- Music
- 20 Jan 10
session musicians removes salt from the sea!
At the core of this record lie some gentle picked guitar and some lovely sweet and sad vocals from Corinne Bailey Rae. Unfortunately the record is elsewhere over-run with session musicians. Technically proficient but too often unburdened by human souls, session musicians spent much of the twentieth century digesting the ‘hard bits’ of pop before regurgitating it all in music that didn’t need hard bits in the first place. This phenomenon might be described as the ‘plague’ of session musicians.

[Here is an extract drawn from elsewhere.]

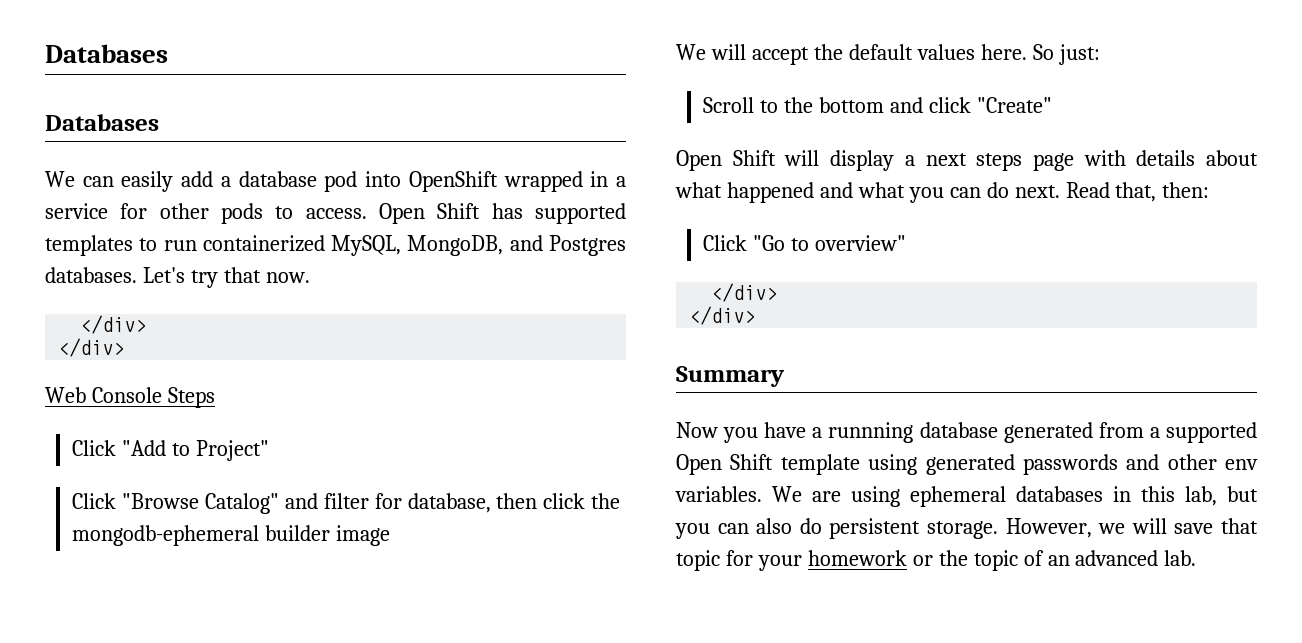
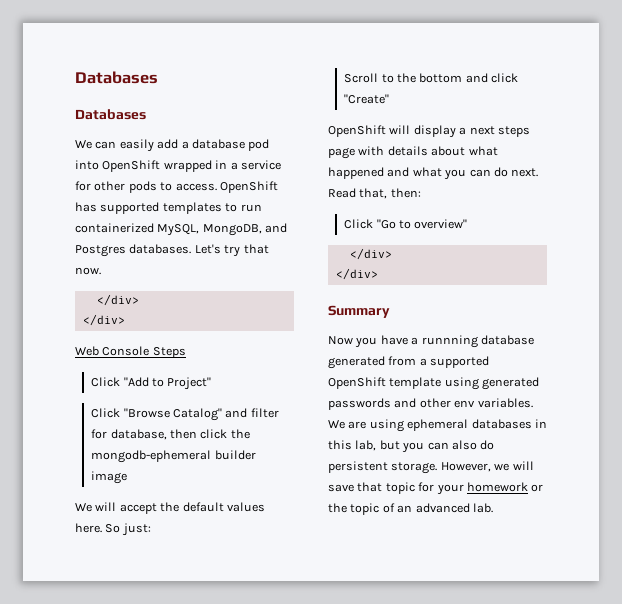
[378,203,481,224] Open Shift -> [219,181,278,193] OpenShift
[676,150,776,171] Open Shift -> [328,125,386,137] OpenShift
[676,454,774,475] Open Shift -> [328,377,386,389] OpenShift

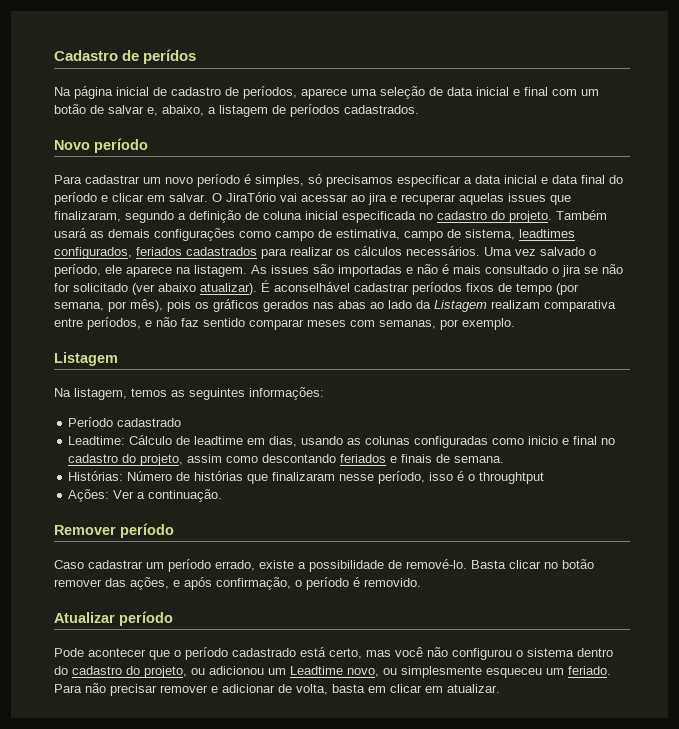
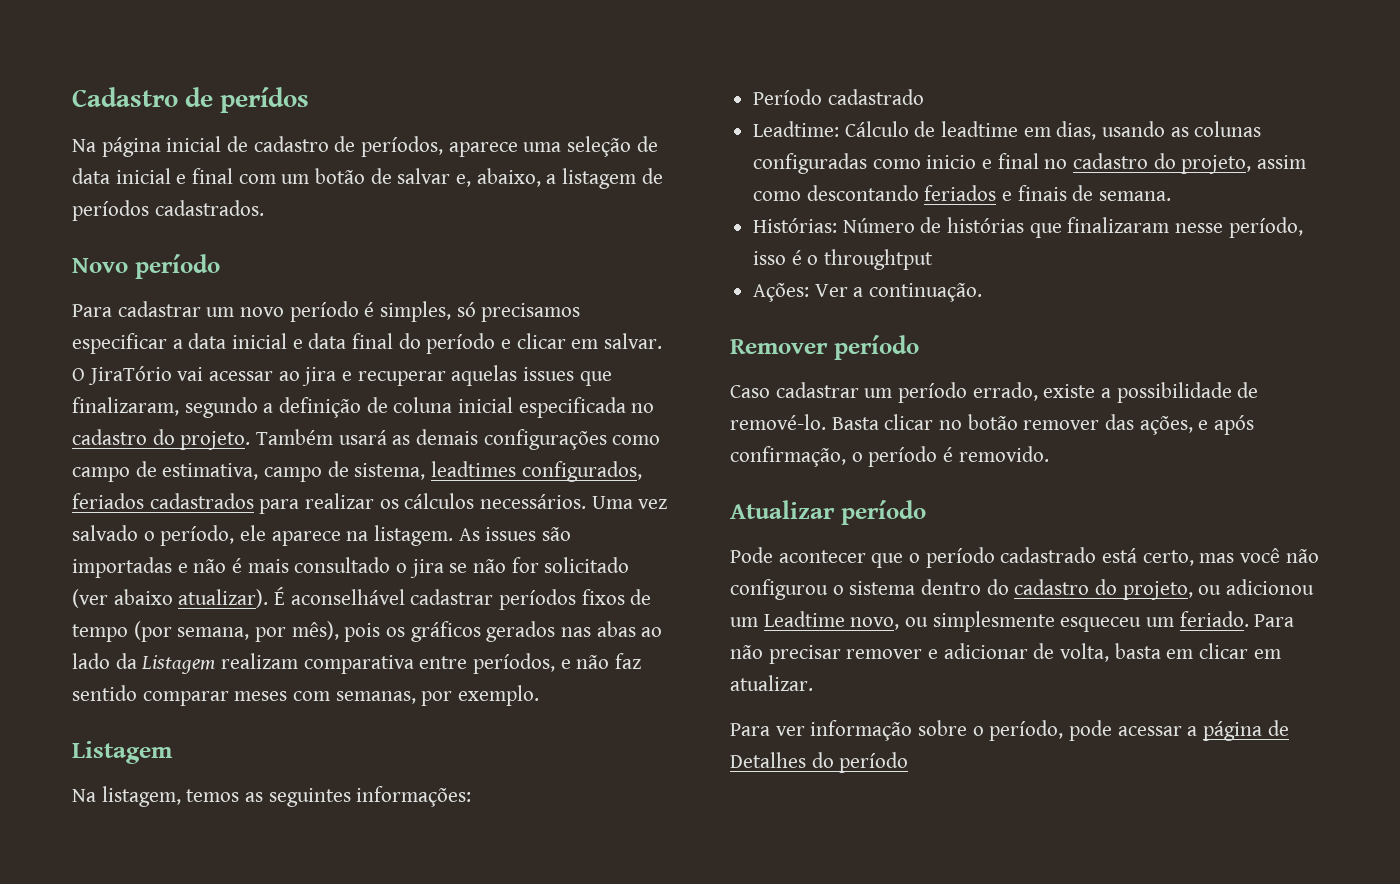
(500, 688) none -> [730,720,1289,741] [730,752,909,773] // Para ver informação sobre o período, pode acessar a página de Detalhes do período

I was under the impression that this disease had been effectively eradicated by all-powerful programmers come producers come multi-instruments who don’t really need the dreaded SMs to do their work. But apparently there’s still a place for these throwbacks in the musical ecosystem, making records safe for – well, for dinner parties. On The Sea, their excessive tastefulness is swept aside on occasion by string sections, choirs and the interventions of the producer (‘Are You Here’, ‘Love Is On Its Way’ and ‘Diving For Hearts’ and ‘The Sea’ are genuinely lovely) but elsewhere if there’s an edge to blunt or a rawness to overcook, a man with an instrument strapped too high on his chest, an inappropriate expression on his face (they generally are blokes) and a 1980s tour jacket to show for his experience is there to do it.
Genius pop music is often the product of hunger and pain (literal and metaphorical) and you can hear that hunger in the voice of Corinne Bailey Rae. The accompanying guitar, bass, keyboards and drums, however, all sound indecently well fed.